## Try it
Only a verbatim restatement of the lines from the one with "gap: 16px ->" through the end of the listing below is wanted. Pictures should be left out.

## Data for analysis

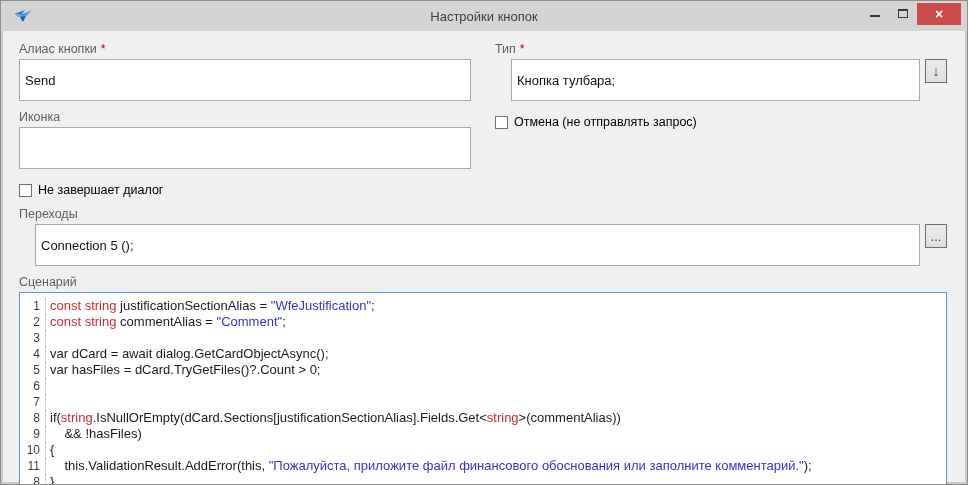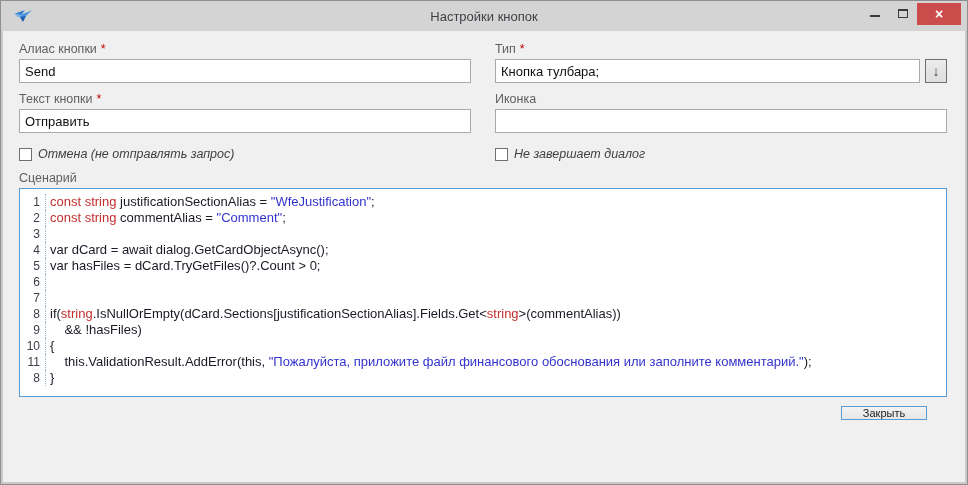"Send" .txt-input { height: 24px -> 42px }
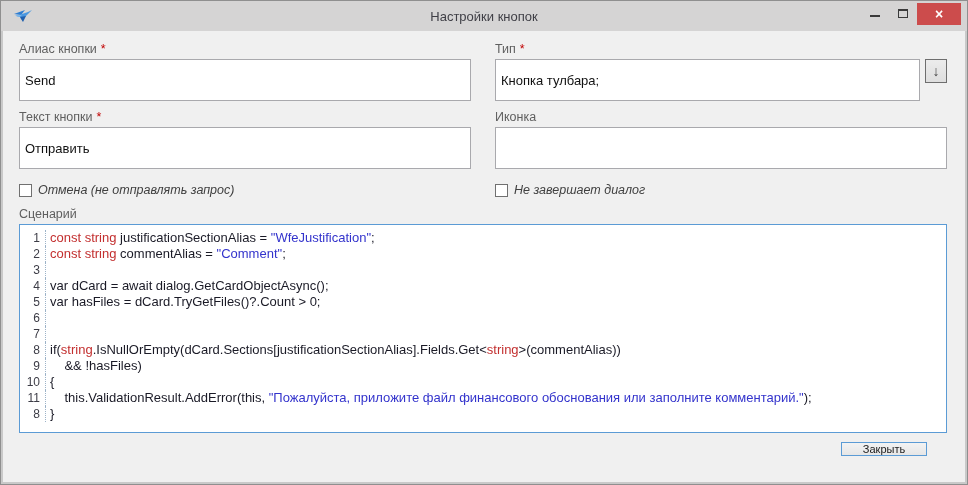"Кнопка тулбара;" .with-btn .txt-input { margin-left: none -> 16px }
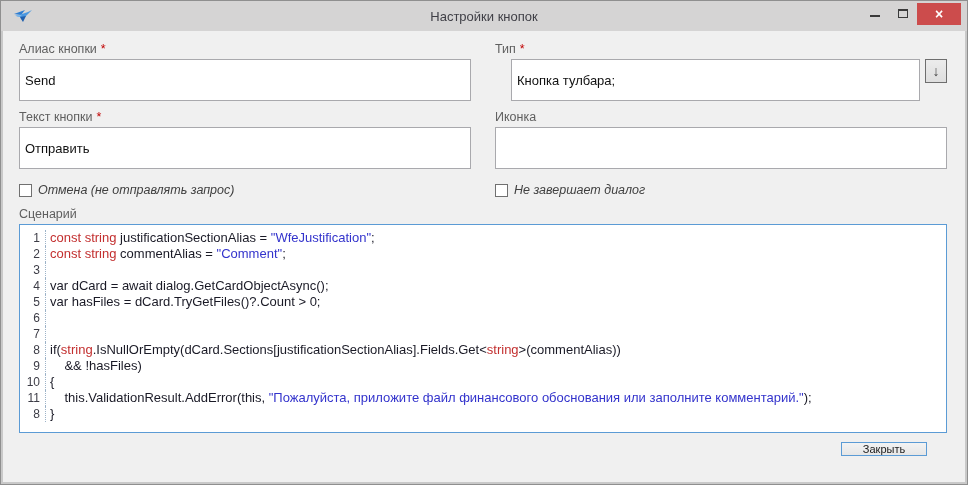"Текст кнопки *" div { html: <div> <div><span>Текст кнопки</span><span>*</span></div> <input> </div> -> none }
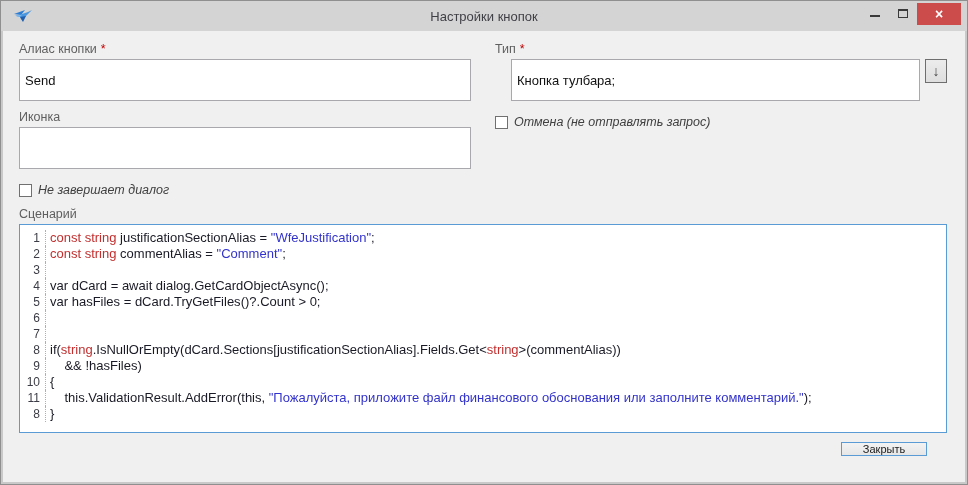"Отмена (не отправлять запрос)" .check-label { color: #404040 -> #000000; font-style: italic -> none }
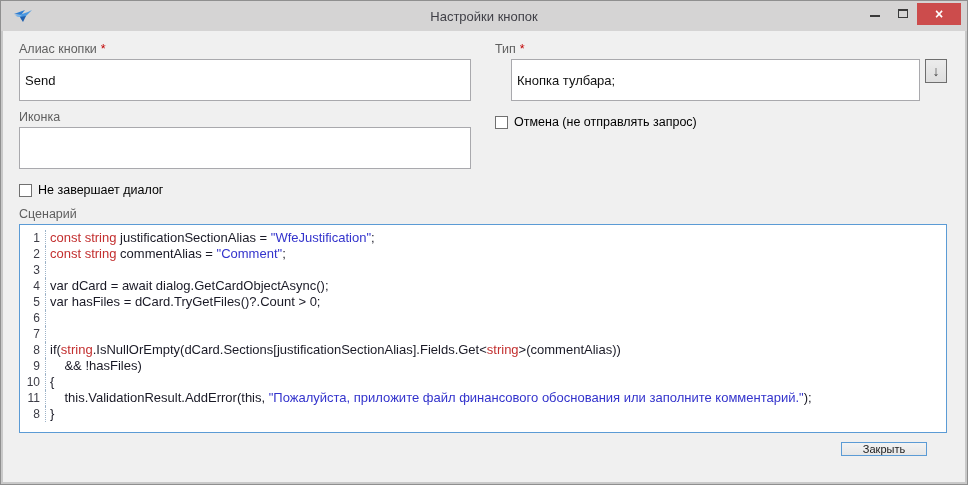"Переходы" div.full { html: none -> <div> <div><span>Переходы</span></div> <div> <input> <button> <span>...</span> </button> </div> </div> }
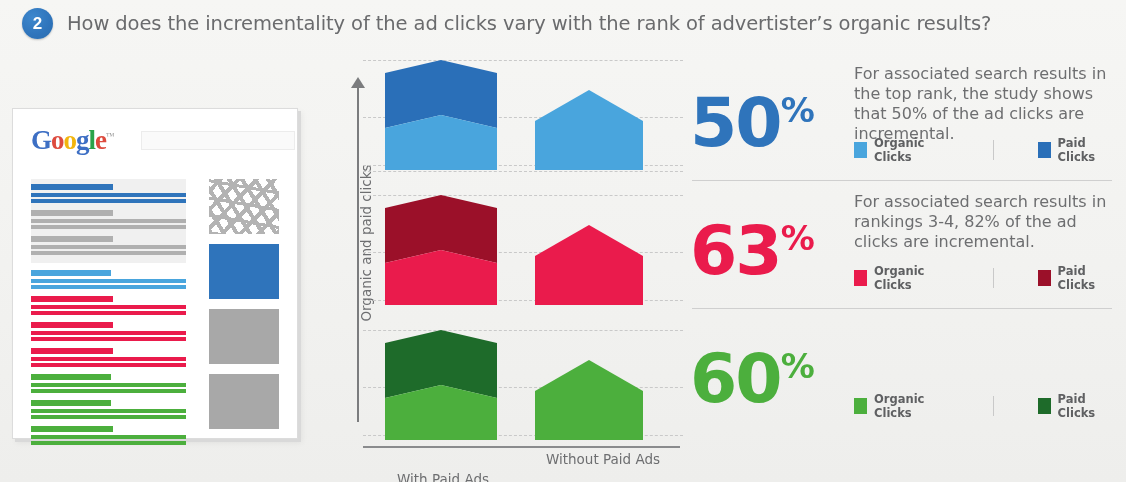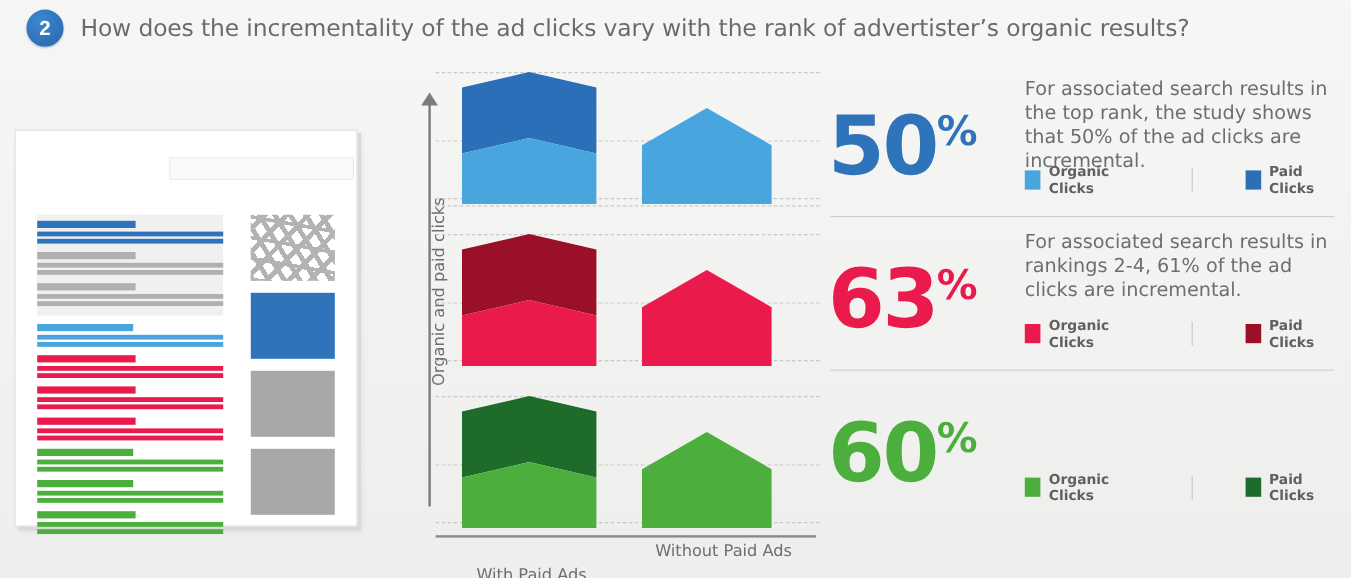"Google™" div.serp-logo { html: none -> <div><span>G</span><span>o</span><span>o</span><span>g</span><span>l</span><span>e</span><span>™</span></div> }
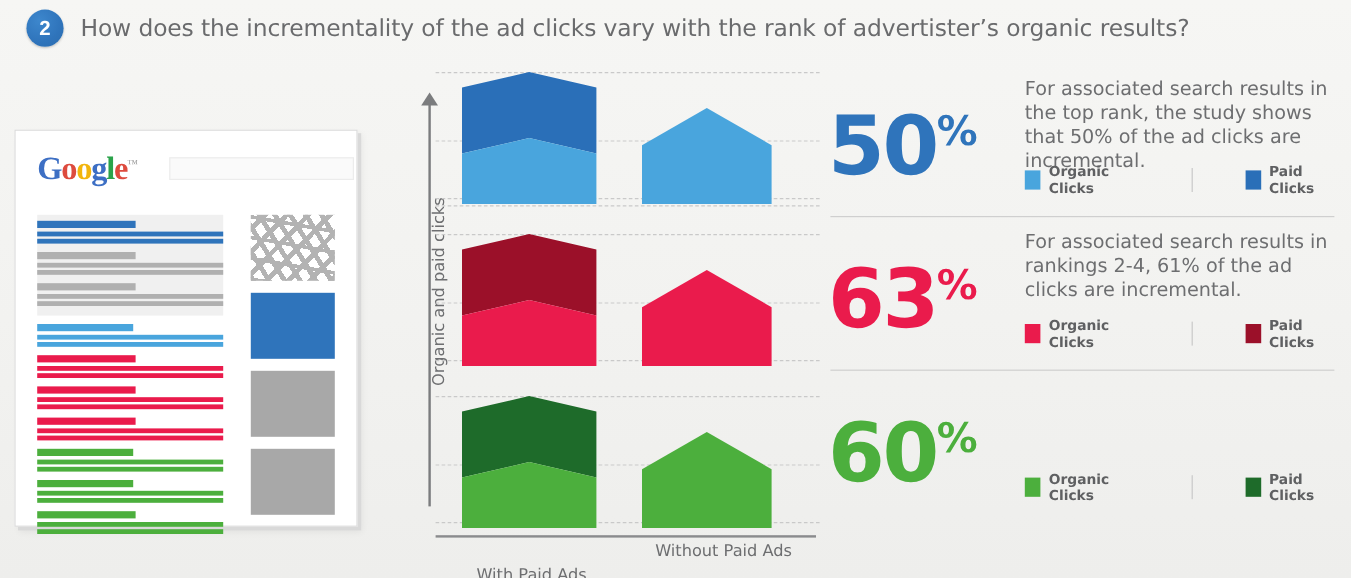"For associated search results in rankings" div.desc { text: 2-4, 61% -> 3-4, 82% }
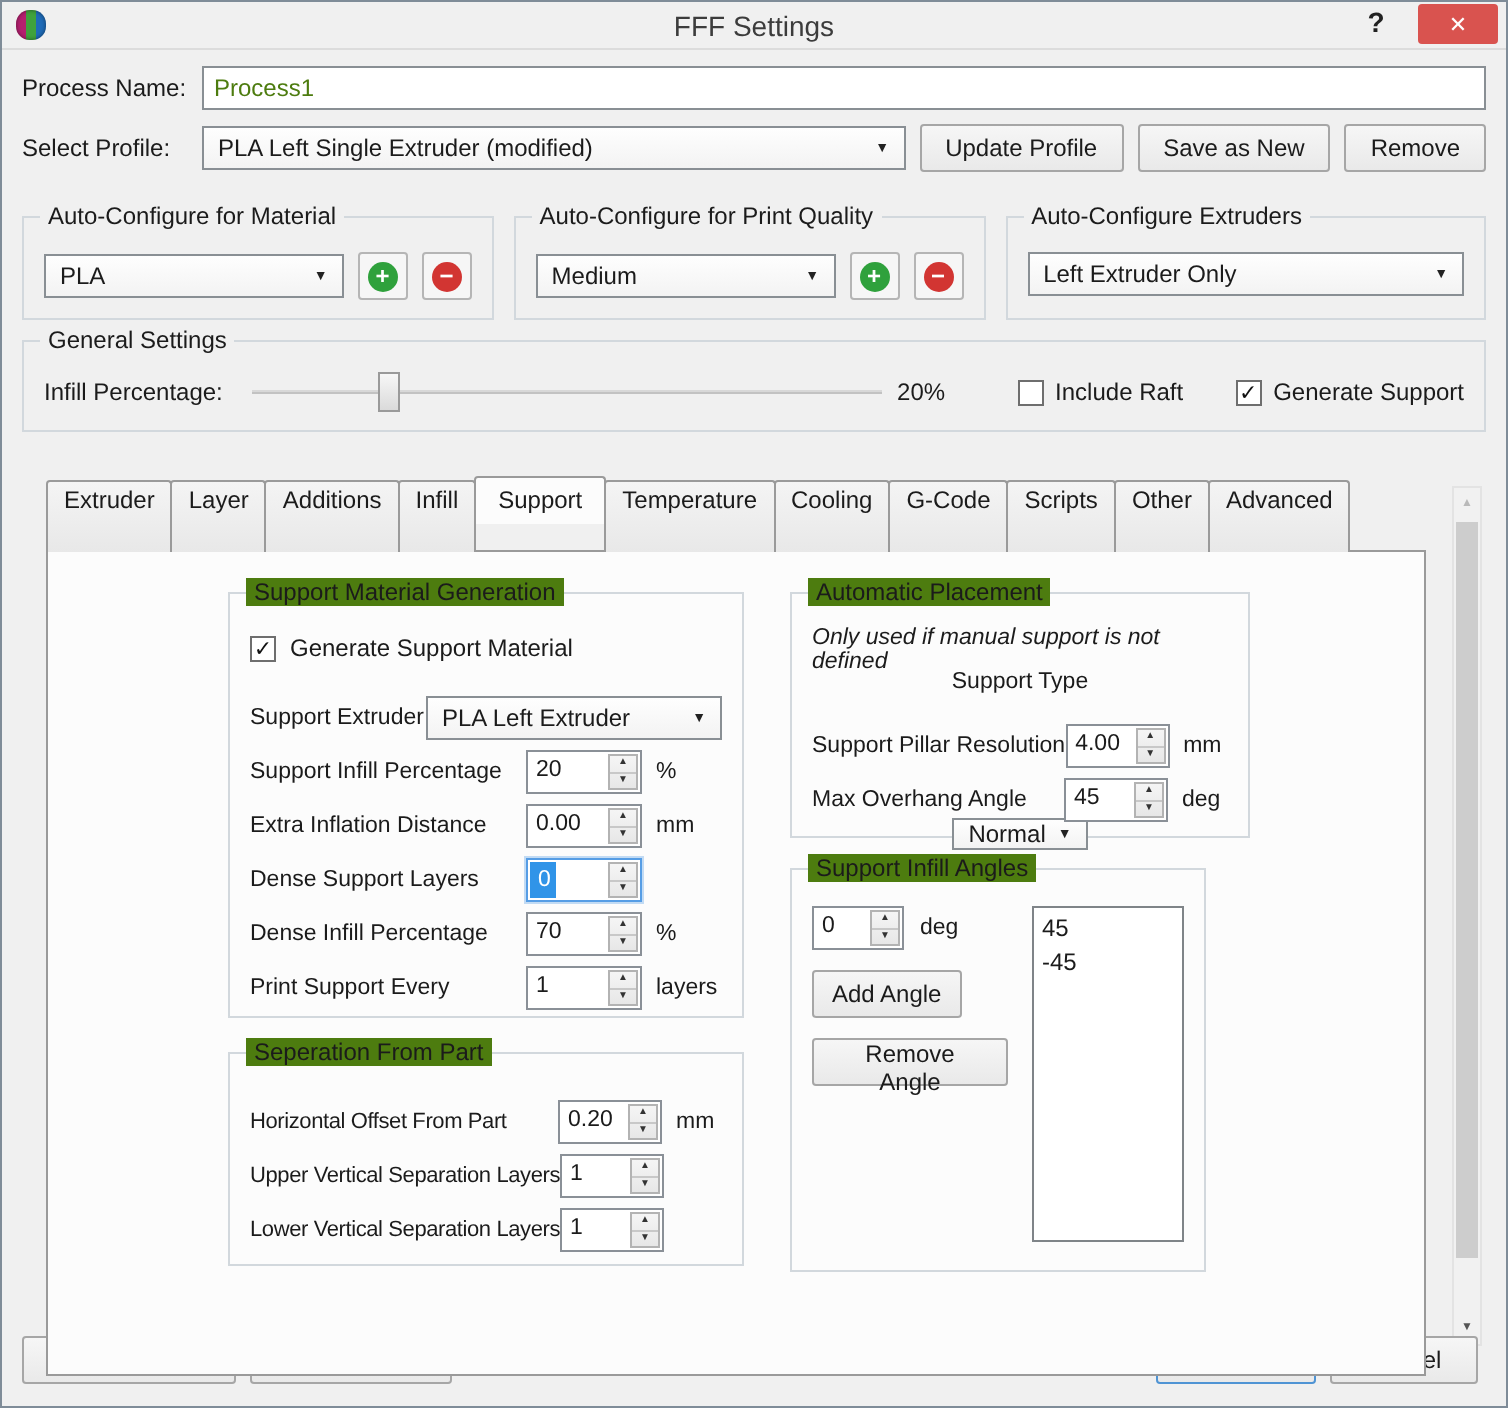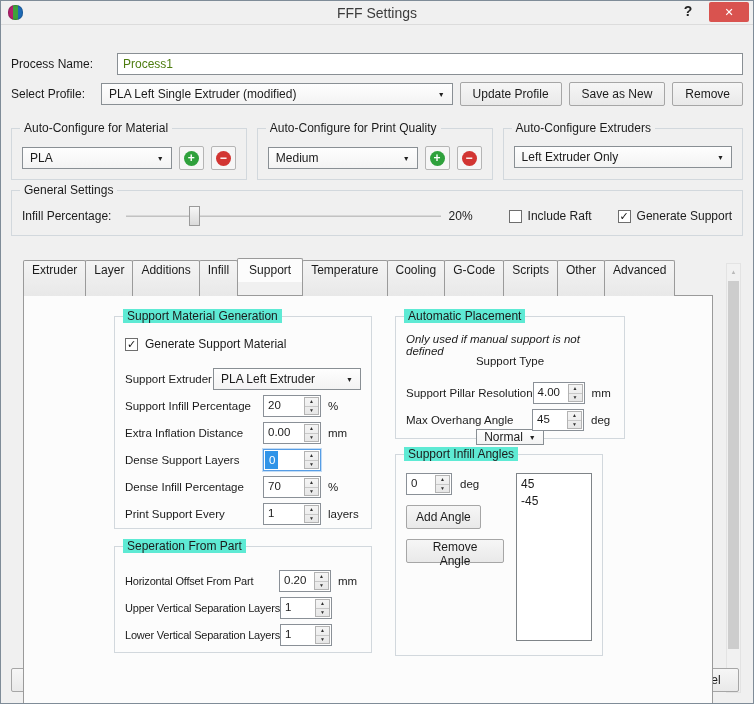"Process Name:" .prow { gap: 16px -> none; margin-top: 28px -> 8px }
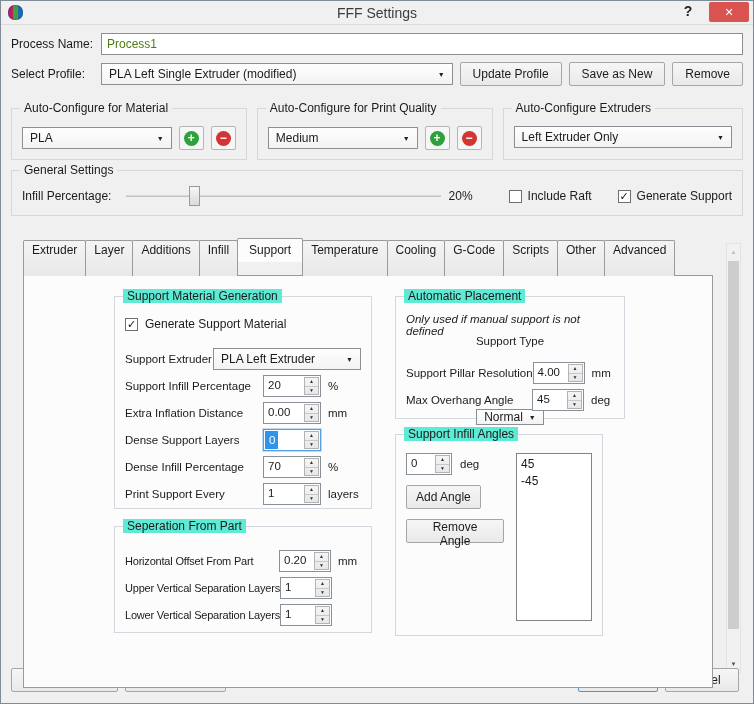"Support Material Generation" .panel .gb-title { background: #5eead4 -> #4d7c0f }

## Written reply
"Process Name:" .prow { gap: 16px -> none; margin-top: 28px -> 8px }
"Support Material Generation" .panel .gb-title { background: #5eead4 -> #4d7c0f }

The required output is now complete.